What are you good at? I don't me "pretty good" -- I mean what do you do that is consistently topnotch? What do you do that is so good that people are willing to pay you for it?
We all encounter problems. As leaders, people look to us to solve those problems or facilitate the solution of them. Some problems are easy (solving attendance problems can feel difficult, but the bottom line is that people must be to work on time or find someplace else to work...) and some are so difficult that they can't be solved, only managed (dealing with government regulations, reducing expenses without reducing staffing...).
How we solve our problems makes all the difference in the world.

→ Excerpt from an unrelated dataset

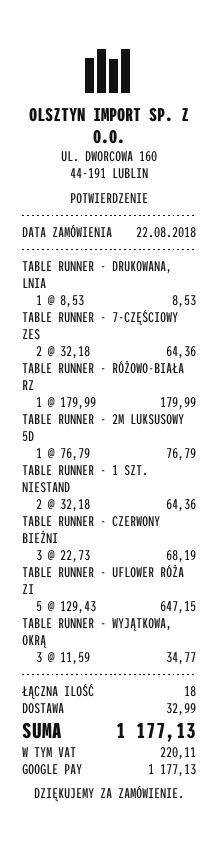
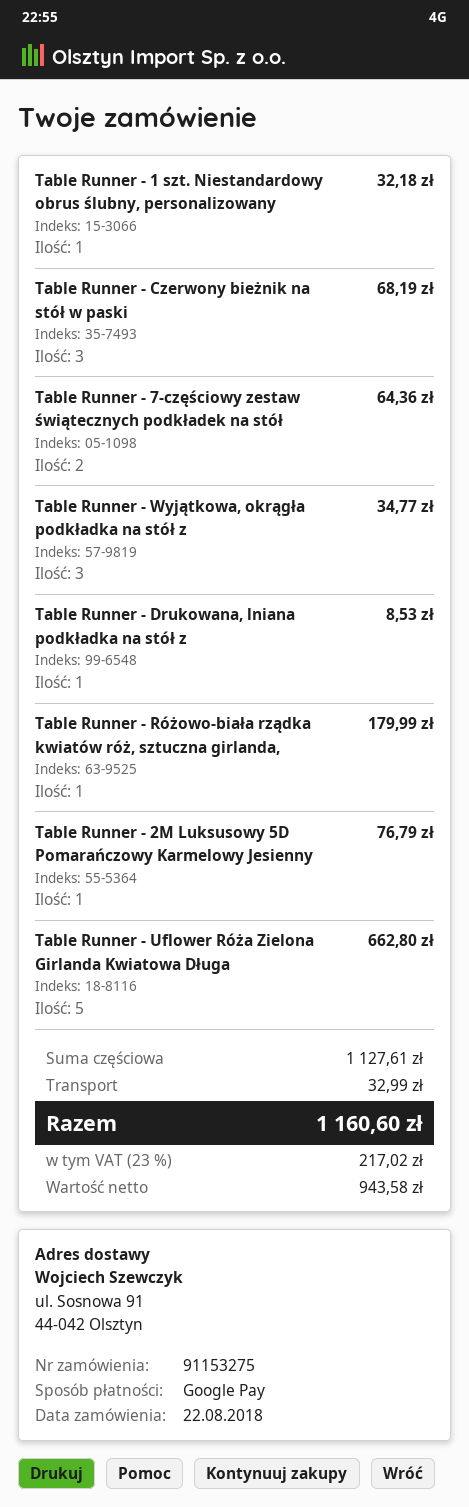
TABLE RUNNER - 1 SZT. NIESTAND: 2 for 64.36 -> 1 for 32.18
TABLE RUNNER - UFLOWER RÓŻA ZI: 5 for 647.15 -> 5 for 662.80
tax: 220.11 -> 217.02
total: 1177.13 -> 1160.60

Using our strengths puts us in an energized position of expertise and ability. We are much more likely to stick with the search for a solution until we find something that works.
Working from our weaknesses (can you remember trying to solve an algebra problem without the skills to actually do it?) makes us defensive, reluctant, and often frustrated.
That doesn't mean that we apply one tool to every problem. That may not always work. But when we bring our gifts to the game, the game becomes much more fun. And if our strengths are not a good match for the problem? Knowing when to seek more help is a strength that all leaders should develop.
What are your best problem solving techniques? When have they served you best? When have they let you down?
What problems are you faced with that will benefit from your best gifts?
What problems are you faced with that will need help from others?
What will you do next to solve your most pressing problem?